■ Task to complete ■
Reproduce the records below exactly, but only between the lines holding "[11,485,505,505] day high" and "[11,534,58,555] -0.76. ->", inclusive.

■ Dataset ■
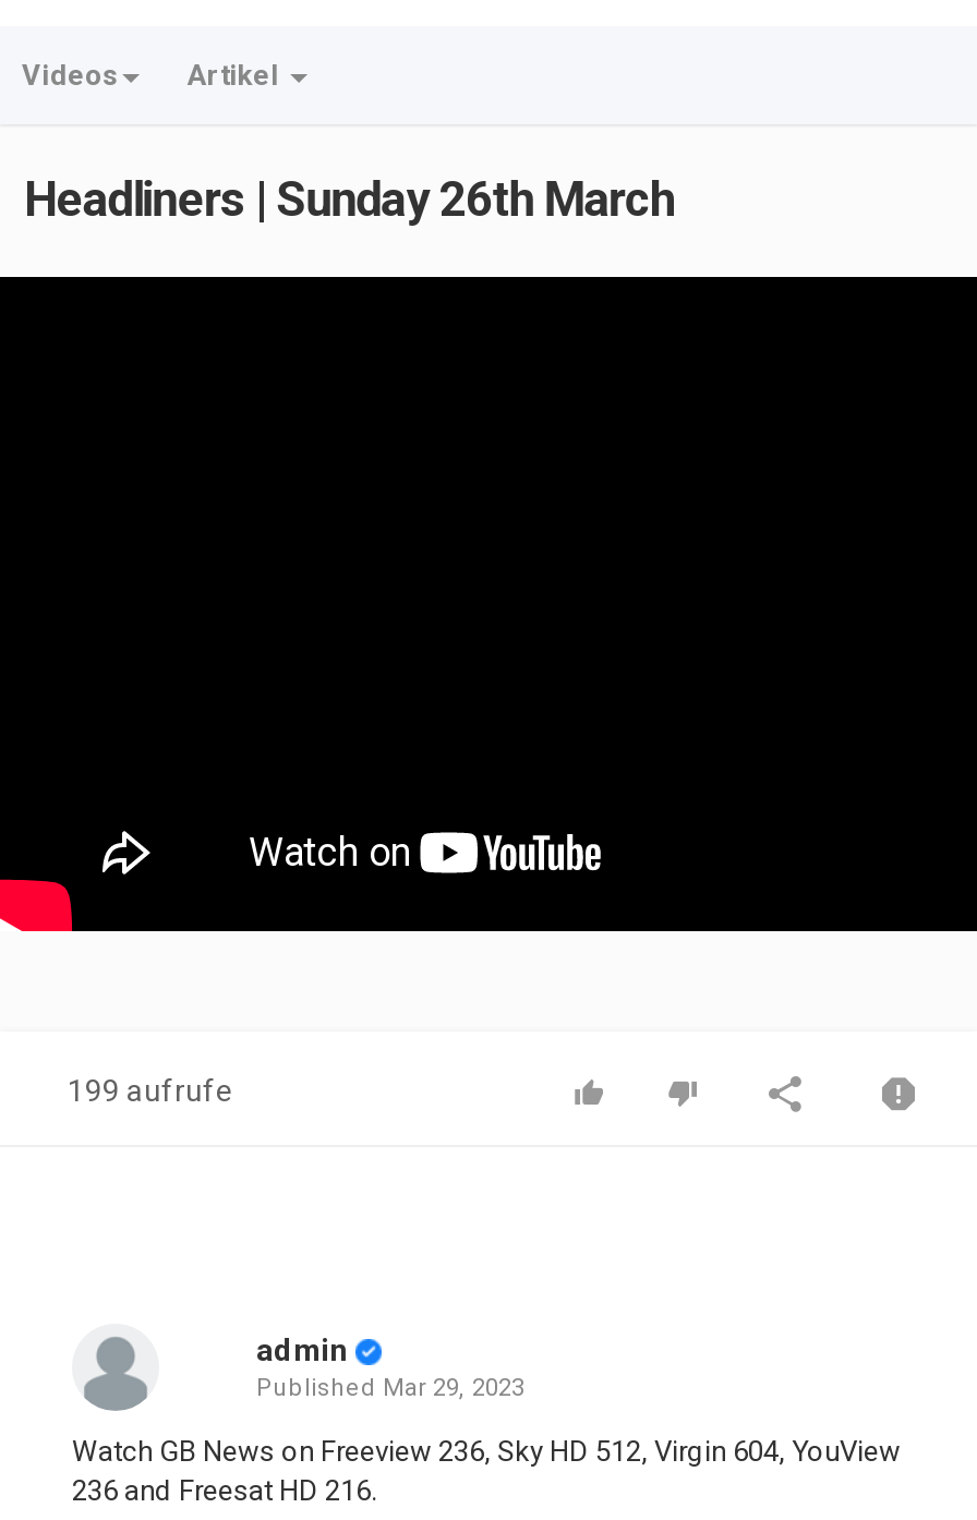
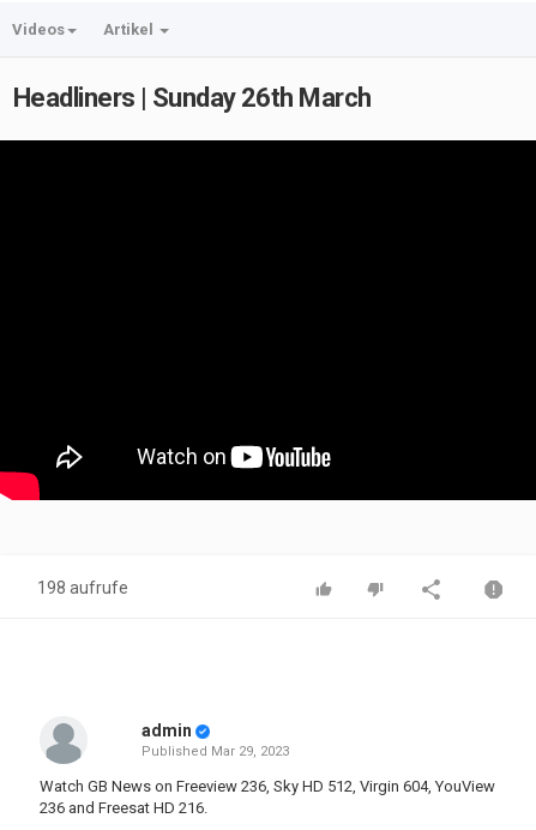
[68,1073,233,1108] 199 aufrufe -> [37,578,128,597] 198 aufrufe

...

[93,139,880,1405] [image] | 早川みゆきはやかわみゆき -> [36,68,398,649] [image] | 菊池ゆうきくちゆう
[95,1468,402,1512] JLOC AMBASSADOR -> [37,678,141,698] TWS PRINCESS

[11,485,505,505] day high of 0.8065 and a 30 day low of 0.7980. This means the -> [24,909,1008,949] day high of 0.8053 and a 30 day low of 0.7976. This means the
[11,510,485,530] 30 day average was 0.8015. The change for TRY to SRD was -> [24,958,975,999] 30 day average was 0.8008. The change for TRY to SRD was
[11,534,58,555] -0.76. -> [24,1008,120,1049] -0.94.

■ Solution below ■
[11,485,505,505] day high of 0.8065 and a 30 day low of 0.7980. This means the -> [24,909,1008,949] day high of 0.8053 and a 30 day low of 0.7976. This means the
[11,510,485,530] 30 day average was 0.8015. The change for TRY to SRD was -> [24,958,975,999] 30 day average was 0.8008. The change for TRY to SRD was
[11,534,58,555] -0.76. -> [24,1008,120,1049] -0.94.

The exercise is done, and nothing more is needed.